Goal of the exercise: What follows is a set of records; restate each one word for word and drop the pictures.

Material to process:
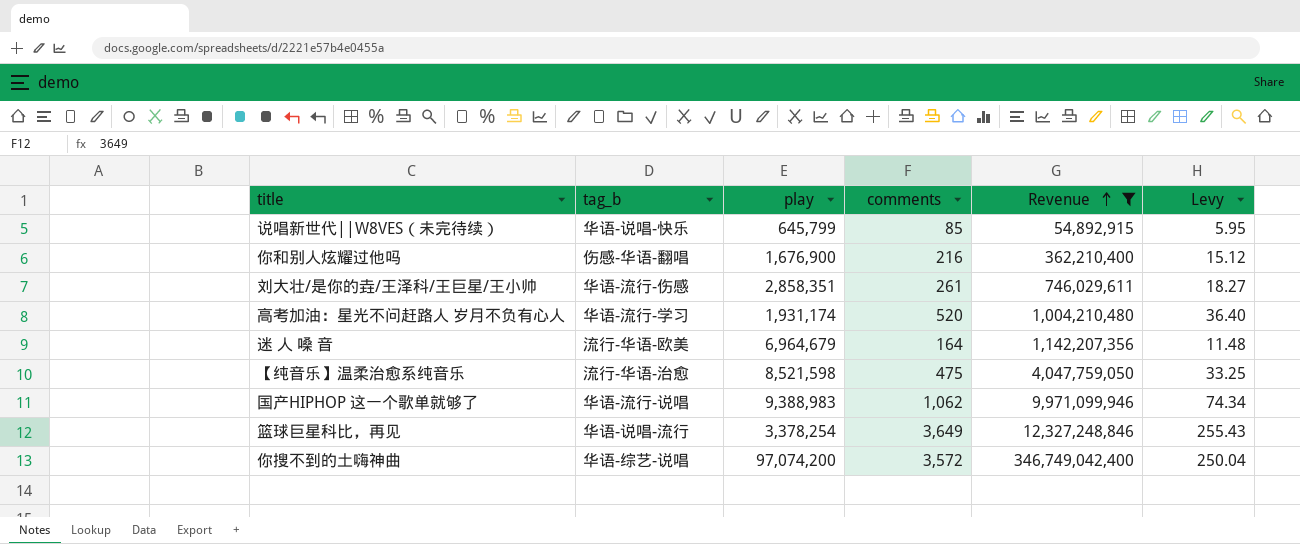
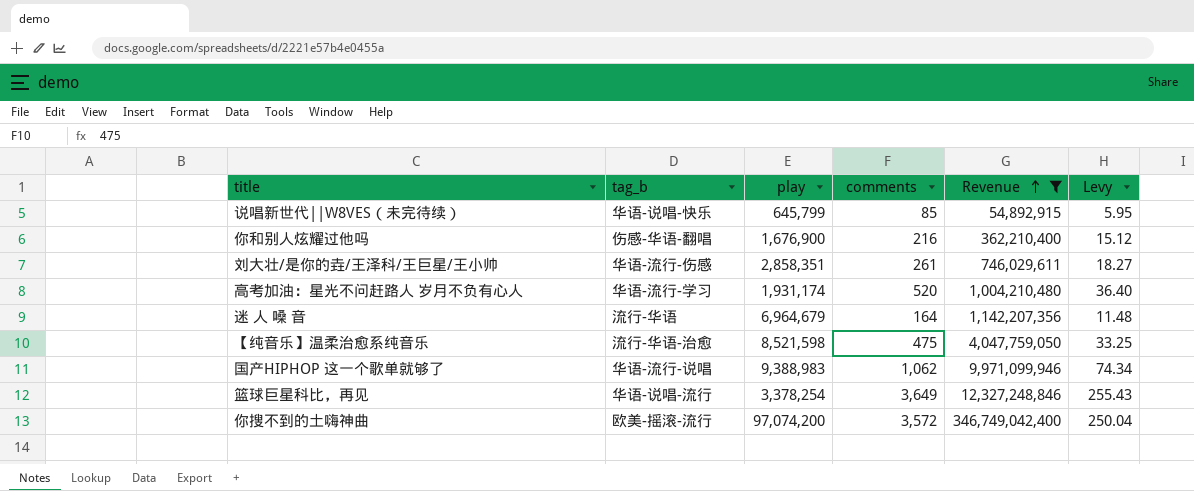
迷 人 嗓 音 | tag_b: 流行-华语-欧美 -> 流行-华语
你搜不到的土嗨神曲 | tag_b: 华语-综艺-说唱 -> 欧美-摇滚-流行

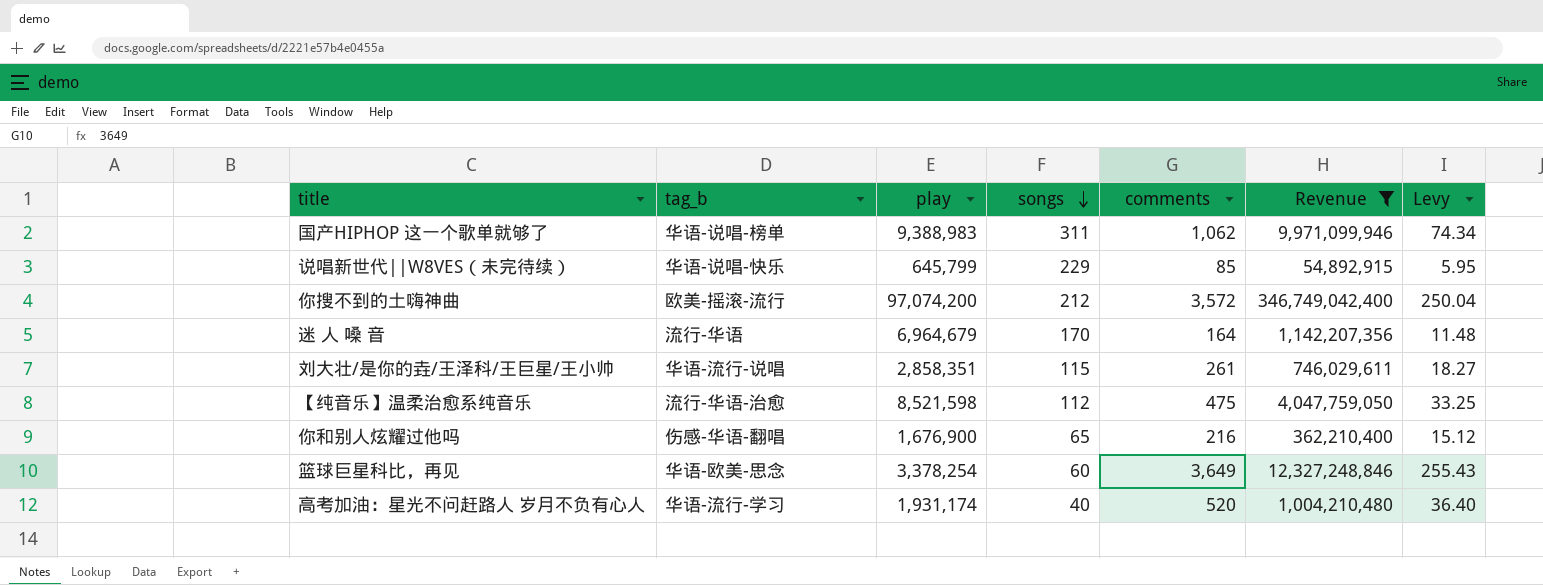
row order: Revenue ascending -> songs descending
column songs | position: none -> 4
国产HIPHOP 这一个歌单就够了 | tag_b: 华语-流行-说唱 -> 华语-说唱-榜单
刘大壮/是你的垚/王泽科/王巨星/王小帅 | tag_b: 华语-流行-伤感 -> 华语-流行-说唱
篮球巨星科比，再见 | tag_b: 华语-说唱-流行 -> 华语-欧美-思念

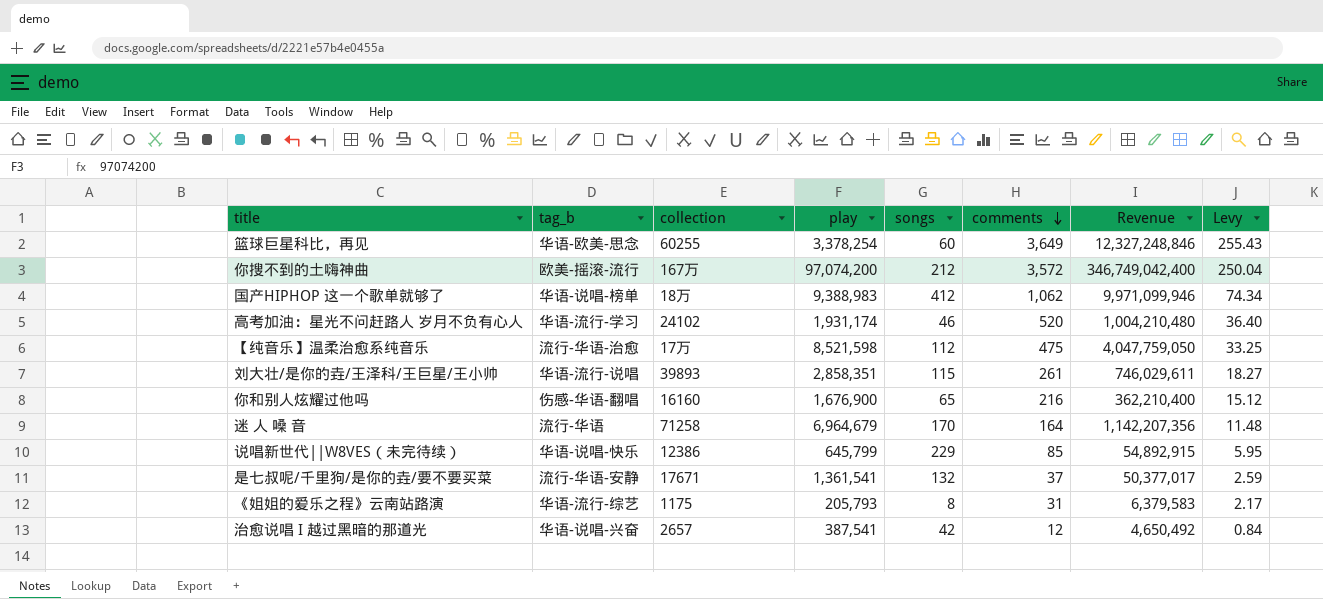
filter: Revenue >= 54,892,915 -> none
row order: songs descending -> comments descending
column collection | position: none -> 3
国产HIPHOP 这一个歌单就够了 | songs: 311 -> 412
高考加油：星光不问赶路人 岁月不负有心人 | songs: 40 -> 46

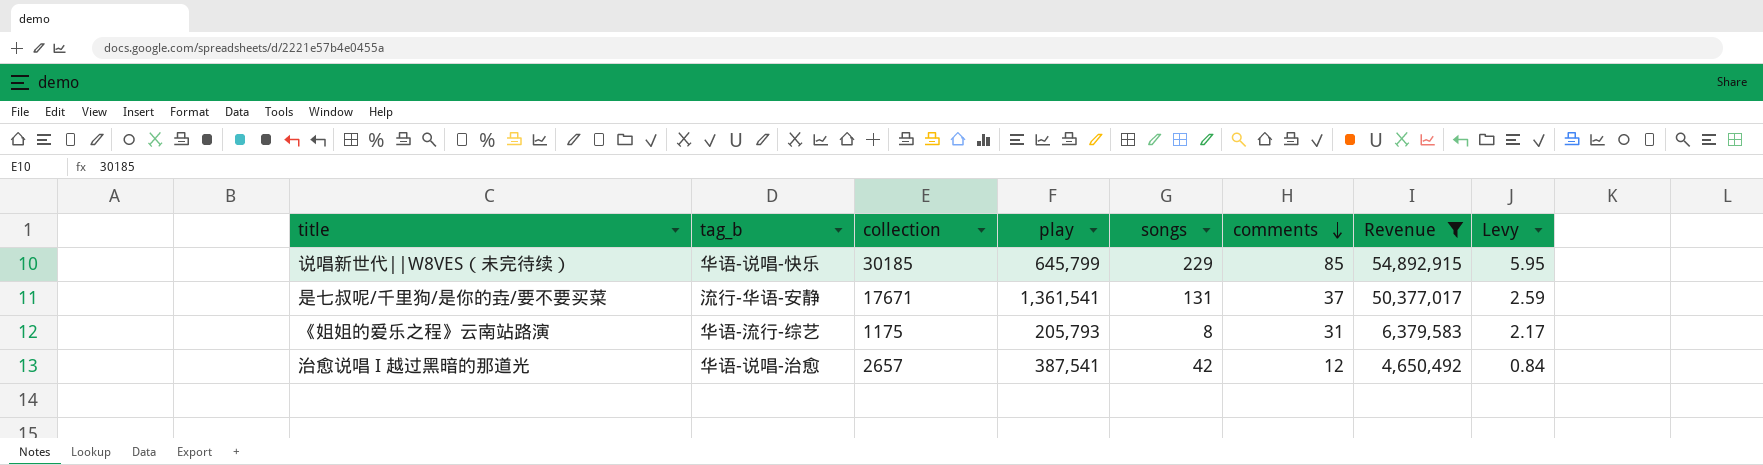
filter: none -> Revenue <= 54,892,915
说唱新世代||W8VES（未完待续） | collection: 12386 -> 30185
是七叔呢/千里狗/是你的垚/要不要买菜 | songs: 132 -> 131
治愈说唱 I 越过黑暗的那道光 | tag_b: 华语-说唱-兴奋 -> 华语-说唱-治愈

Exercise output:
迷 人 嗓 音 | tag_b: 流行-华语-欧美 -> 流行-华语
你搜不到的土嗨神曲 | tag_b: 华语-综艺-说唱 -> 欧美-摇滚-流行

row order: Revenue ascending -> songs descending
column songs | position: none -> 4
国产HIPHOP 这一个歌单就够了 | tag_b: 华语-流行-说唱 -> 华语-说唱-榜单
刘大壮/是你的垚/王泽科/王巨星/王小帅 | tag_b: 华语-流行-伤感 -> 华语-流行-说唱
篮球巨星科比，再见 | tag_b: 华语-说唱-流行 -> 华语-欧美-思念

filter: Revenue >= 54,892,915 -> none
row order: songs descending -> comments descending
column collection | position: none -> 3
国产HIPHOP 这一个歌单就够了 | songs: 311 -> 412
高考加油：星光不问赶路人 岁月不负有心人 | songs: 40 -> 46

filter: none -> Revenue <= 54,892,915
说唱新世代||W8VES（未完待续） | collection: 12386 -> 30185
是七叔呢/千里狗/是你的垚/要不要买菜 | songs: 132 -> 131
治愈说唱 I 越过黑暗的那道光 | tag_b: 华语-说唱-兴奋 -> 华语-说唱-治愈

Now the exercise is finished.